Furthermore, following successive heart-breaking, damning reports and public inquiries, including Mid Staffs, it is apparent a culture that ”…delights in the ritual humiliation of those deemed to fail, tolerates and institutionalises outdated working practices and old-fashioned hierarchies…” (Prior, Chairman CQC, cited here) is tragically only beginning to self-fulfillingly execute its own crisis of existence. Far too late for those who have lost their lives to power and procedure.
Yet the cuts and culture prevalent in health, are symptomatic of a wider cutting culture. Indeed, the very individuals who rely on services provided by the NHS are also at Welfare Reform’s mercy. This is most definitely not my crisis alone. It inequitably impacts the poorest, most vulnerable, the sick and the disabled inproportunately. This is a crisis fuelled by the existence of acute injustice.
Yet this is not merely a crisis of injustice. It is a crisis of existing in the face of injustice. Ann Wilcocks (1999) description of the power of doing and the impact it can have on peoples lives by: ‘Doing, being, becoming and belonging’’, inspired me whilst training as an Occupational Therapist. However, the everyday struggle to meet or have needs met can be tortuous and lives have tragically been claimed. Many are confined to existing, barely doing, let alone being, becoming or belonging.

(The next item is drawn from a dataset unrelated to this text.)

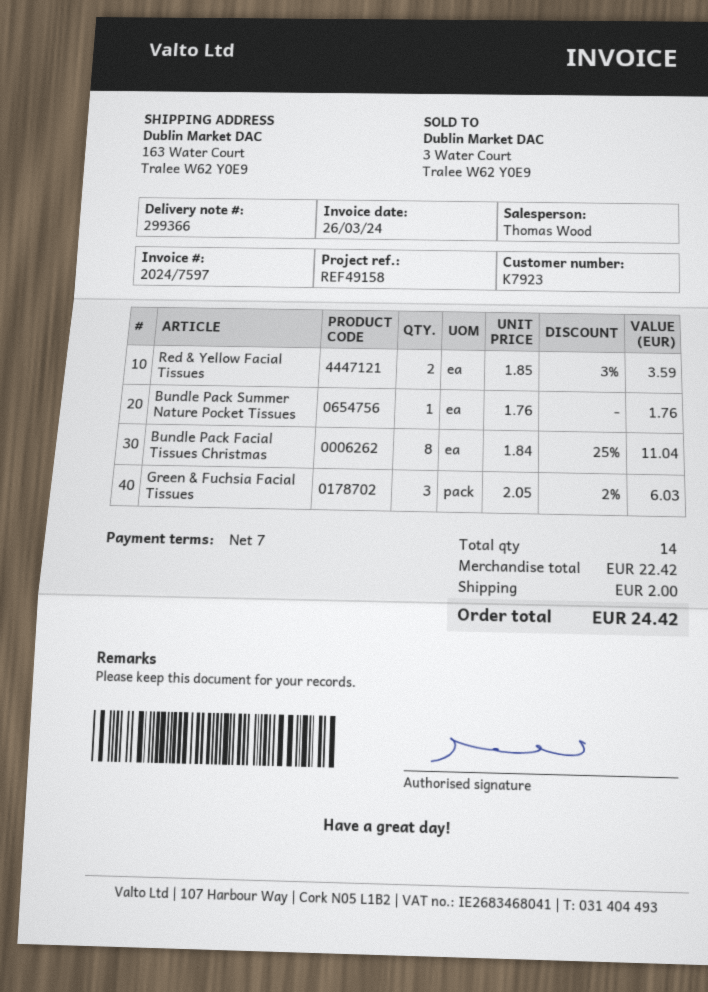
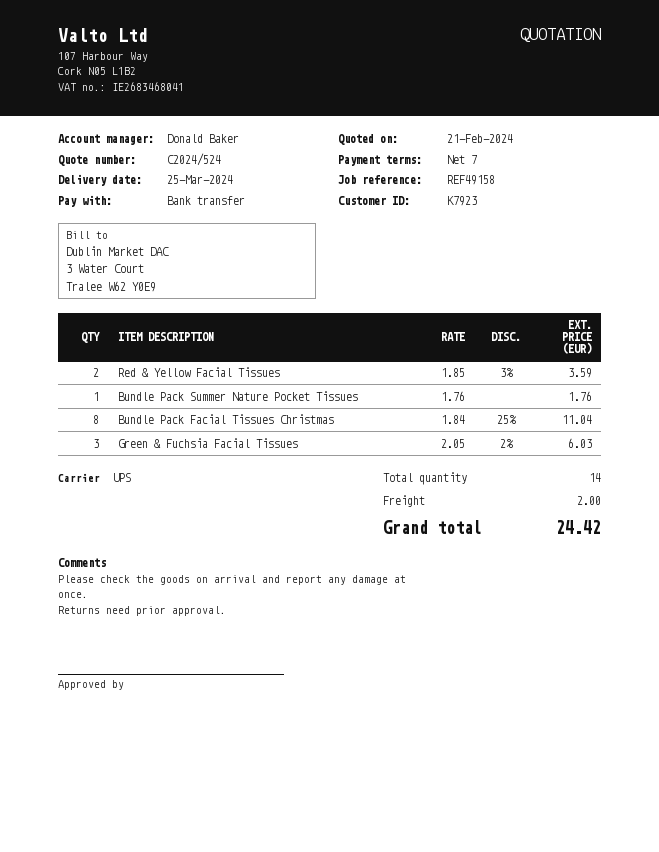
sales rep: Thomas Wood -> Donald Baker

I question what meaning was ascribed to the actions that have perpetuated this current crisis to exist. Were these actions underpinned by a motivation to impact positively on the lives of others? Significantly, I recognise the innocence of my 19 year old self in this simple axiom. What is good or positive is individually defined, and positively dangerous when utilised by those who may be far removed from the consequences of their actions, through experience, circumstance or inability to recognise another’s humanity. Moreover, the utilitarian spirit looks beyond personal crises, ensuring the good is the majorities. Yet, it is the minority who experience injustice most acutely. Today’s existential crisis is collective: how can justice be for all?